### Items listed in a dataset

********

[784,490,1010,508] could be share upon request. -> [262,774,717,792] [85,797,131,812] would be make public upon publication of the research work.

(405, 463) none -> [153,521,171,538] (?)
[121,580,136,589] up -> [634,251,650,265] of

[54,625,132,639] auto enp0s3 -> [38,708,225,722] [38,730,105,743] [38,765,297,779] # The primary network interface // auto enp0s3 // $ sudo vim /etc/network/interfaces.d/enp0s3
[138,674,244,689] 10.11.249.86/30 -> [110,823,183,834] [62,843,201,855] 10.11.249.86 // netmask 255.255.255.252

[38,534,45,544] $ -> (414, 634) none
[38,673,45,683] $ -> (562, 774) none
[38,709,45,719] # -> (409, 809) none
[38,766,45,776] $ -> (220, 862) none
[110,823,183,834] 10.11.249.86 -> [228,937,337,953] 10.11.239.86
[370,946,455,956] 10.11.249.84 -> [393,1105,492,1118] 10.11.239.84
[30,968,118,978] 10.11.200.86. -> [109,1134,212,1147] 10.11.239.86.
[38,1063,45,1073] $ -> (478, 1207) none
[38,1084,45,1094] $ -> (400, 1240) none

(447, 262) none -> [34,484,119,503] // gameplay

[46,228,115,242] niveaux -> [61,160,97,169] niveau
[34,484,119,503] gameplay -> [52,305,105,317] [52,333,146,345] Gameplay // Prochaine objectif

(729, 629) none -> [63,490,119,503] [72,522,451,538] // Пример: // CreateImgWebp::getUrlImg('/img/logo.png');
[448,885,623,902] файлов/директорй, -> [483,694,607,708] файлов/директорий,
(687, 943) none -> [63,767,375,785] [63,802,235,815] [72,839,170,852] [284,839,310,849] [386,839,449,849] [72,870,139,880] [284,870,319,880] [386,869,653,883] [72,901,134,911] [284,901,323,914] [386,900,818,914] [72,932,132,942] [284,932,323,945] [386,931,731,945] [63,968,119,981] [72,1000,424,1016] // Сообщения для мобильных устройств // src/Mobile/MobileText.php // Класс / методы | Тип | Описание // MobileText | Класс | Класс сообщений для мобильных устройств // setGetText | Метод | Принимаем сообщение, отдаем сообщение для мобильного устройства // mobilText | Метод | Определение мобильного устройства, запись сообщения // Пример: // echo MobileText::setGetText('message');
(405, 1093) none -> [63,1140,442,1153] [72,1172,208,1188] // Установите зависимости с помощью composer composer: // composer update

********

### PROBLEM STATEMENT
Copy the records above faithfully. Begin at their first line, end at the line containing "[121,580,136,589] up -> [634,251,650,265] of", and include nothing else.

### COMPLETED TASK
[784,490,1010,508] could be share upon request. -> [262,774,717,792] [85,797,131,812] would be make public upon publication of the research work.

(405, 463) none -> [153,521,171,538] (?)
[121,580,136,589] up -> [634,251,650,265] of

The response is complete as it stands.